- Task description -
All of the lines below need to be copied exactly, apart from the pictures.

- Data to examine -
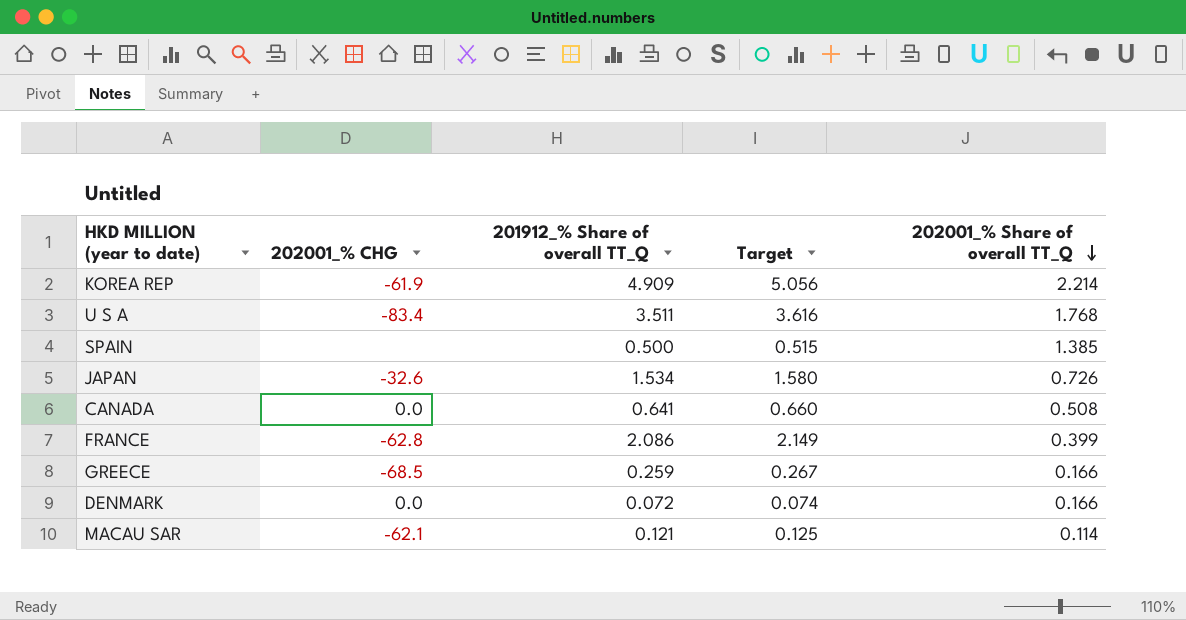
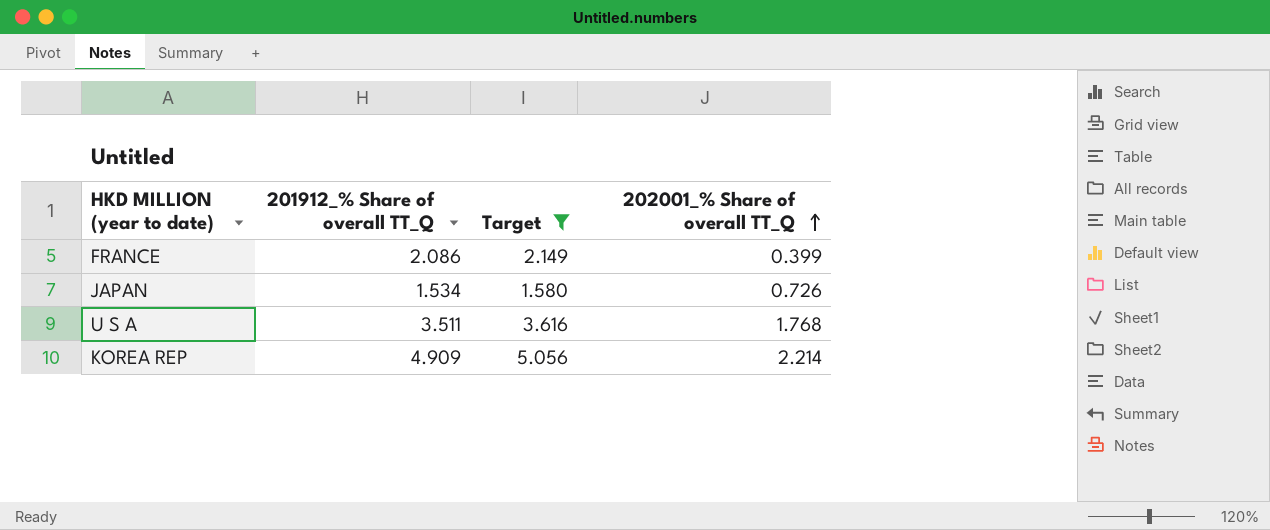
filter: none -> Target >= 1.580
row order: 202001_% Share of overall TT_Q descending -> 202001_% Share of overall TT_Q ascending
column 202001_% CHG | position: 2 -> none

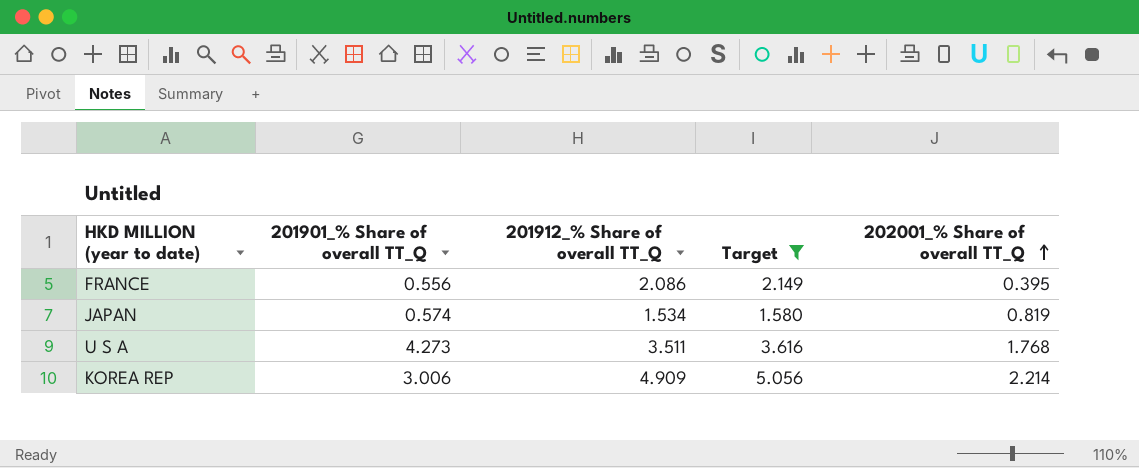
column 201901_% Share of overall TT_Q | position: none -> 2
FRANCE | 202001_% Share of overall TT_Q: 0.399 -> 0.395
JAPAN | 202001_% Share of overall TT_Q: 0.726 -> 0.819

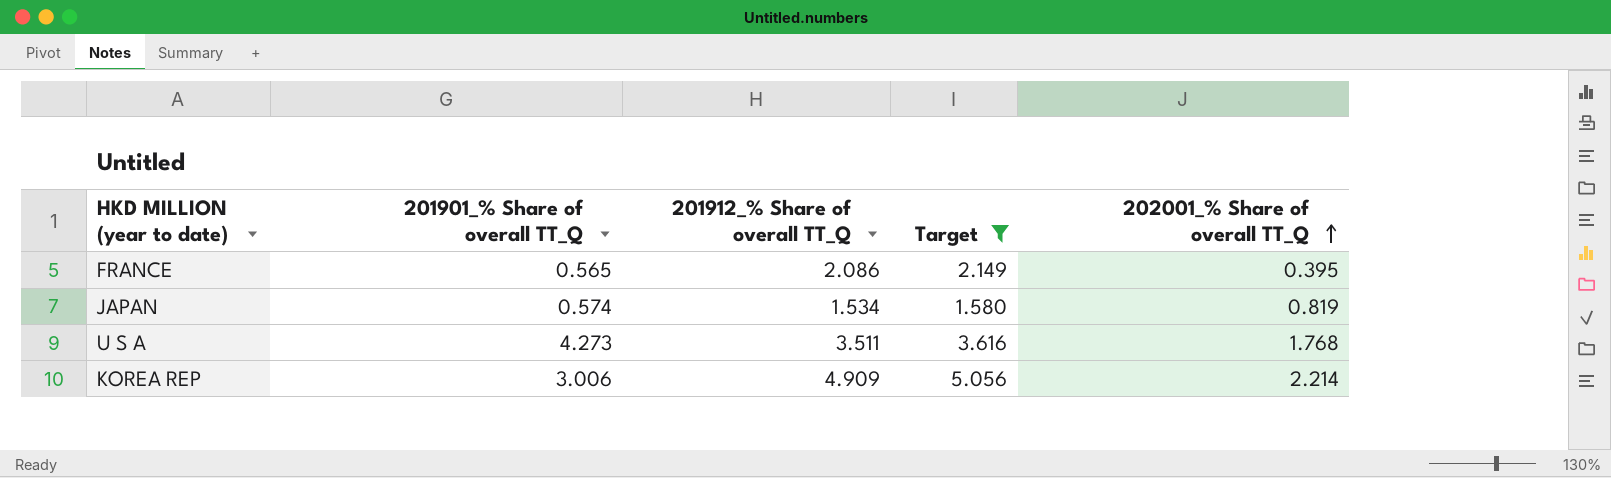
FRANCE | 201901_% Share of overall TT_Q: 0.556 -> 0.565

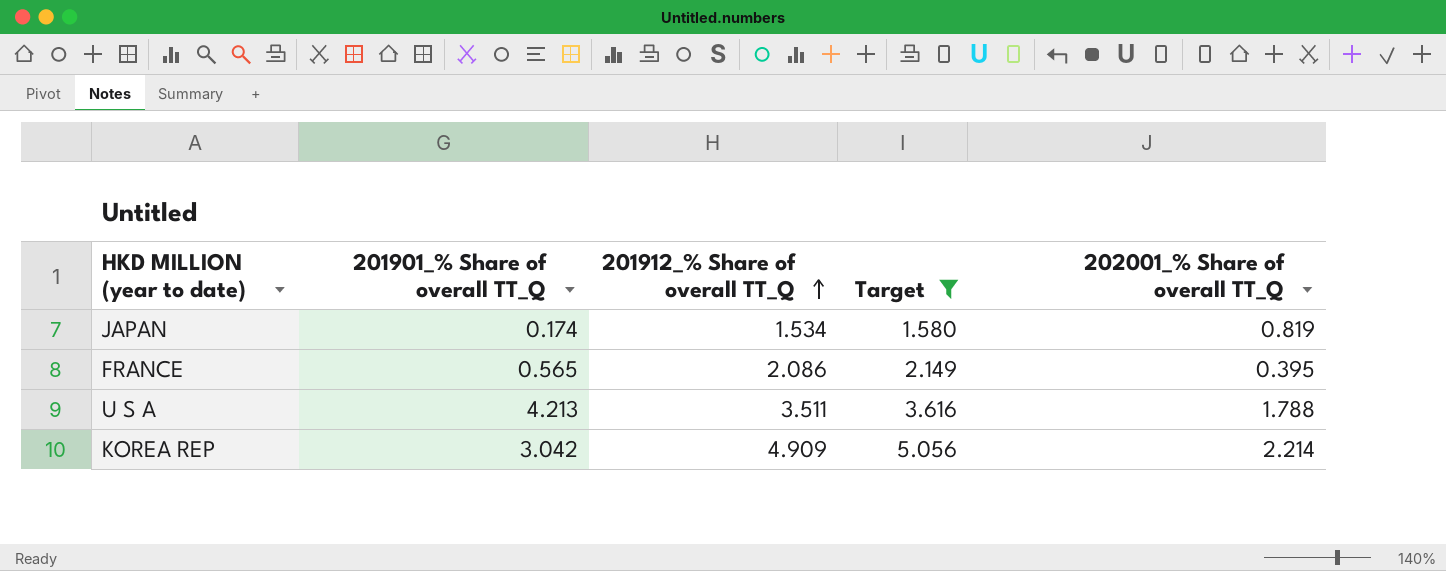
row order: 202001_% Share of overall TT_Q ascending -> 201912_% Share of overall TT_Q ascending
JAPAN | 201901_% Share of overall TT_Q: 0.574 -> 0.174
U S A | 201901_% Share of overall TT_Q: 4.273 -> 4.213
U S A | 202001_% Share of overall TT_Q: 1.768 -> 1.788
KOREA REP | 201901_% Share of overall TT_Q: 3.006 -> 3.042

- Task response -
filter: none -> Target >= 1.580
row order: 202001_% Share of overall TT_Q descending -> 202001_% Share of overall TT_Q ascending
column 202001_% CHG | position: 2 -> none

column 201901_% Share of overall TT_Q | position: none -> 2
FRANCE | 202001_% Share of overall TT_Q: 0.399 -> 0.395
JAPAN | 202001_% Share of overall TT_Q: 0.726 -> 0.819

FRANCE | 201901_% Share of overall TT_Q: 0.556 -> 0.565

row order: 202001_% Share of overall TT_Q ascending -> 201912_% Share of overall TT_Q ascending
JAPAN | 201901_% Share of overall TT_Q: 0.574 -> 0.174
U S A | 201901_% Share of overall TT_Q: 4.273 -> 4.213
U S A | 202001_% Share of overall TT_Q: 1.768 -> 1.788
KOREA REP | 201901_% Share of overall TT_Q: 3.006 -> 3.042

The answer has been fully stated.